### Your goal
Print the line that contains "subtotal: 7985.06 -> 8540.26" and every line that follows it in the data below, ending with the final line; include nothing else.

======== Task inputs

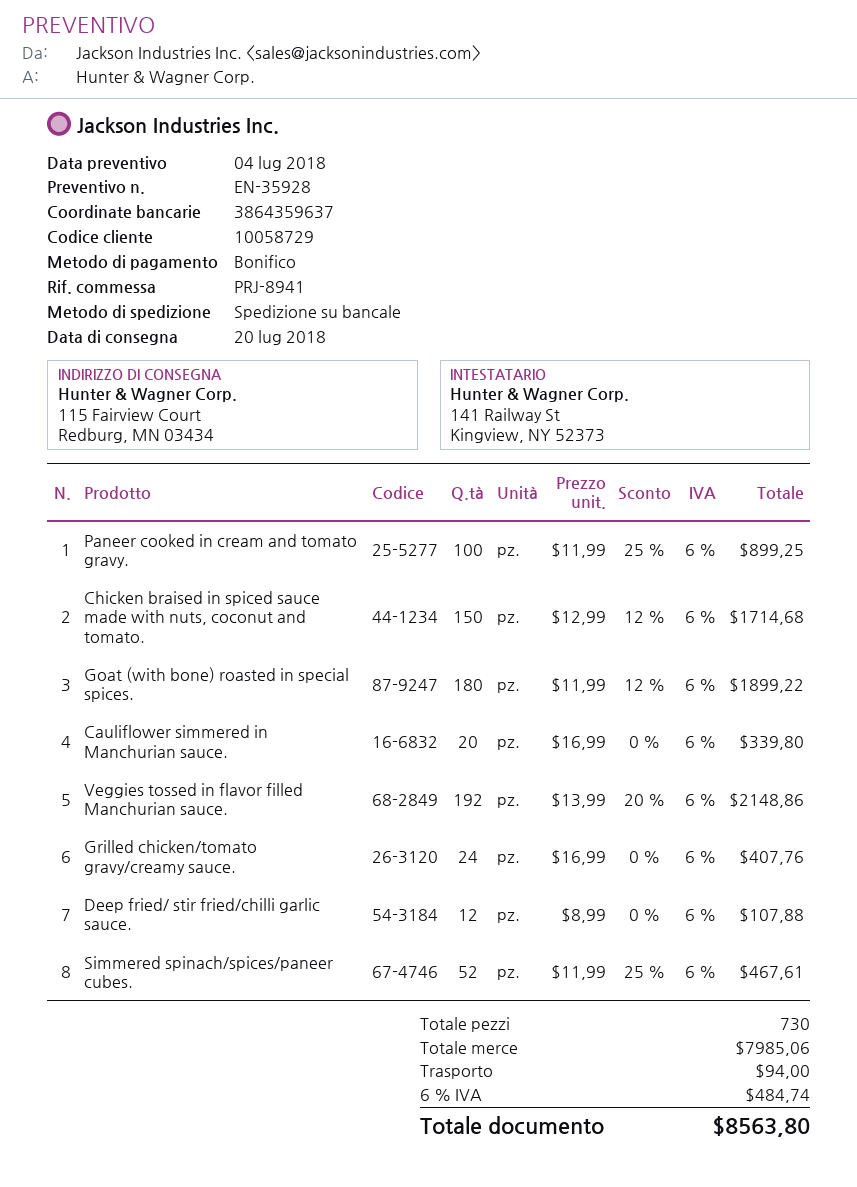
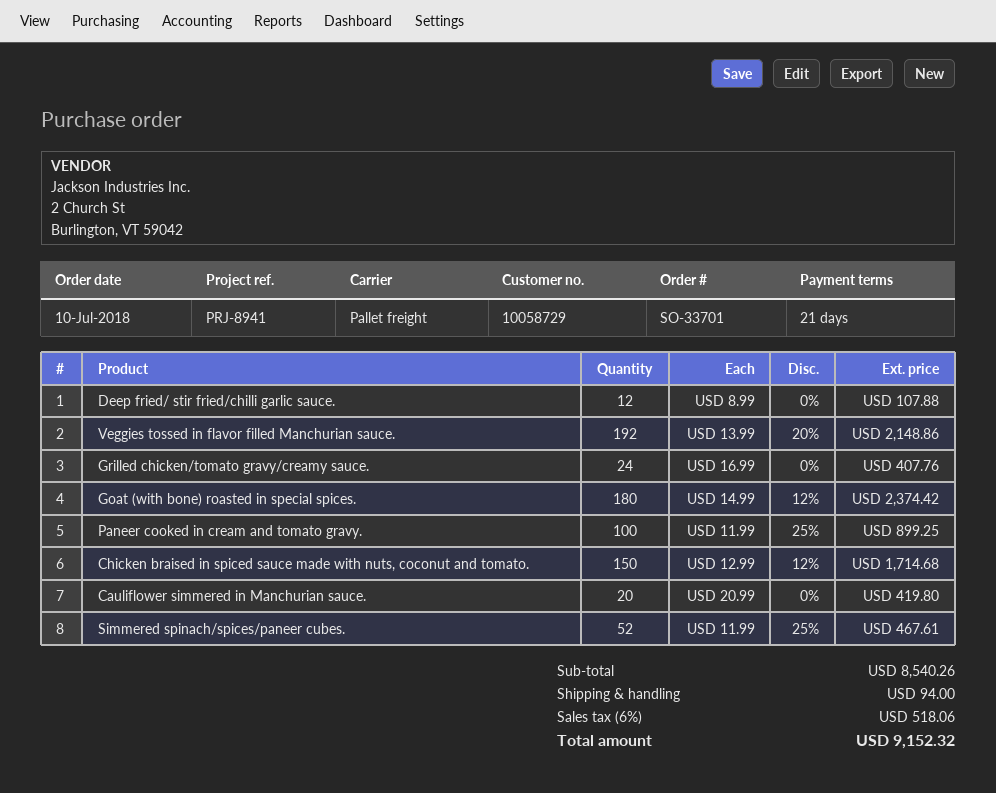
Goat (with bone) roasted in special spices.: 180 x 11.99 - 12% = 1899.22 -> 180 x 14.99 - 12% = 2374.42
Cauliflower simmered in Manchurian sauce.: 20 x 16.99 = 339.80 -> 20 x 20.99 = 419.80
subtotal: 7985.06 -> 8540.26
tax: 6% = 484.74 -> 6% = 518.06
total: 8563.80 -> 9152.32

================

### Answer section
subtotal: 7985.06 -> 8540.26
tax: 6% = 484.74 -> 6% = 518.06
total: 8563.80 -> 9152.32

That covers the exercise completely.